Personal Statement

Computer Science and Concern for Our Planet

This message comes from my heart, from my spirit. Please consider with me some challenging questions for which I have no clear answers but which provide a source of creativity and inspiration in my professional and personal life:

  • What kind of world are we creating with computers?
  • What kind of world do you want to live in?
  • How can you use computers, amongst other things, to create that world?
  • Are you doing those things now? Or, at least, is your work consistent with your desired worldview?
  • Whatever you are doing with computers, you are changing our world. Is it for the better?*

Computers provide an enormous power on our planet. Moment by moment their power affects and influences you, me, nations, the world economy.
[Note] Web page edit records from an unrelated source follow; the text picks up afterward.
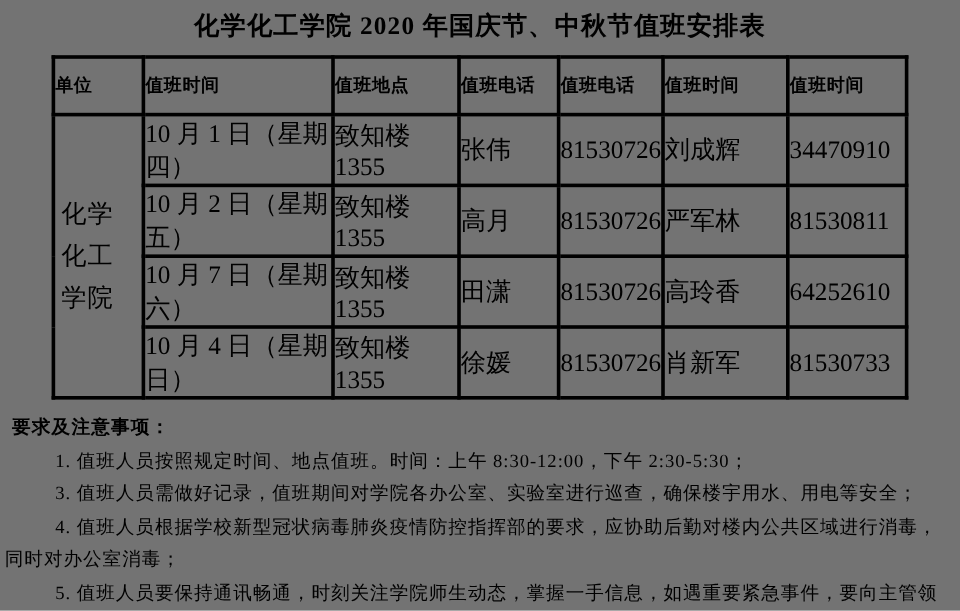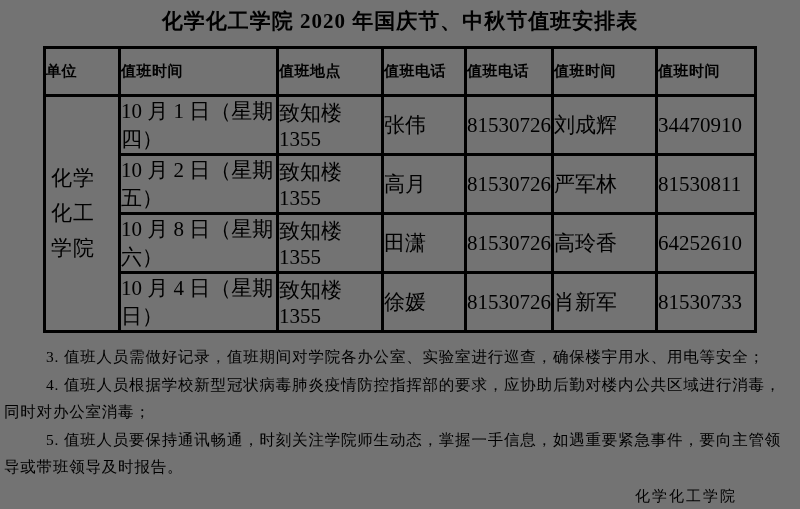"10 月 8 日（星期六）" td { text: 8 -> 7 }
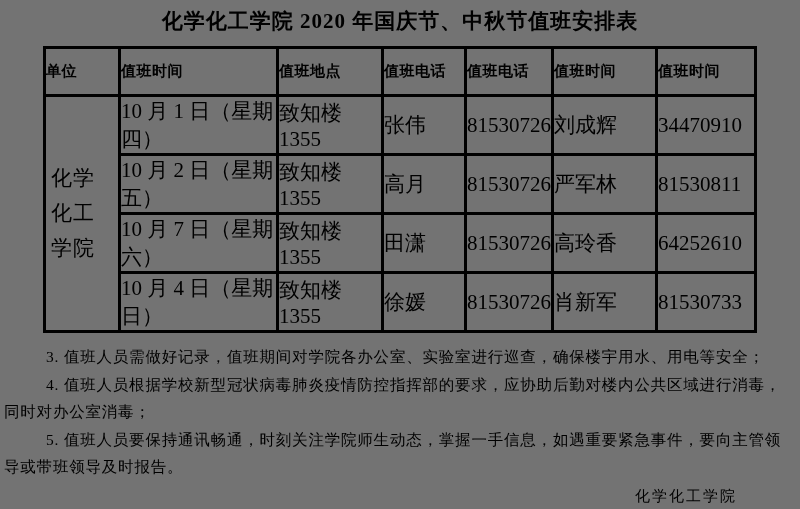"要求及注意事项：" div.notes-heading { html: none -> <div>要求及注意事项：</div> }
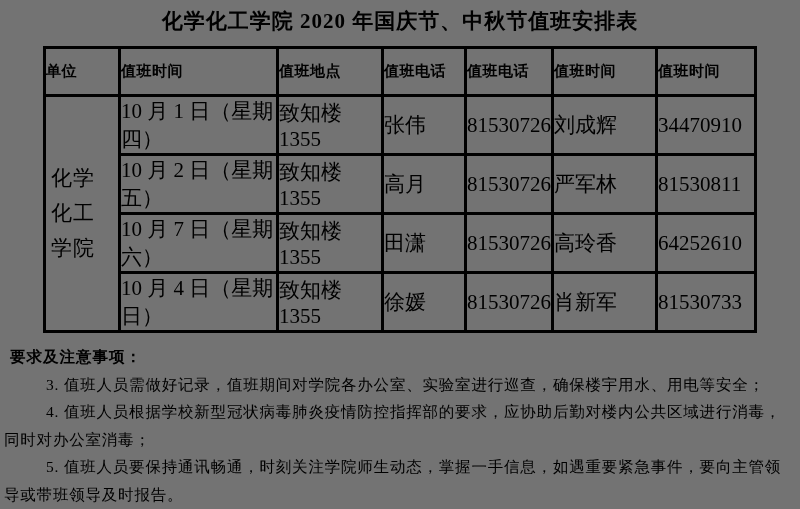"1. 值班人员按照规定时间、地点值班。时间：上午 8:30-12:00，下午" div.note-item { html: none -> <div>1. 值班人员按照规定时间、地点值班。时间：上午 8:30-12:00，下午 2:30-5:30；</div> }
Their power and influence will continue to grow enormously. Like all potent powers, computers can be used in many ways. As computer scientists, we play a key role in directing the future use of that power.

Computer scientists often accept jobs or funding to achieve tasks without considering whether these jobs or tasks are in keeping with their desired worldview. At least, it is difficult for me to imagine that they want their children to live in the world that could result from their work. Such inattention to values and goals leads to monsters, waste of minds, waste of money, or just plain poor computer systems.

There are also computer scientists and detractors of computer science whose worldviews exclude many or even all applications of computers. Such myopia can prevent the positive deployment of the amazing power of computers. Computer scientists with this positive attitude may be unable to obtain funding for creative, positive applications of computers.

Where do you fall in this spectrum of concern for the effects of your work? What kind of world are you creating? Do you feel good about your work?

Over the past few years I have grown a great deal professionally and personally–in part, by considering these issues. My goal is to align my intellectual, spiritual, and physical beings. I want everything I do, without exception, to contribute to a world that I want to live in. Such a vision has provided me clear direction concerning what I want to do with computers and what I refuse to do with computers. A major consequence of the process is dramatic freedom of thought, inspiration, and creativity. I am more creative now than I have ever been before in my life. I’m having a blast!

I simply want to encourage you to align your mind, spirit, and body–to consider vigilantly how your work contributes to improving the world for all beings, to find the strength to refuse tasks that do not contribute to your worldview, and to delight in the creativity that will come from this alignment. Each of us is capable of these things and much more! Our work in computer science is as important in its way as that of Mother Teresa. Let us strive to make our work worthy of such a comparison.

* Posing these questions to 2,500 computer scientists at the 1988 AAAI Conference resulting in a standing ovation.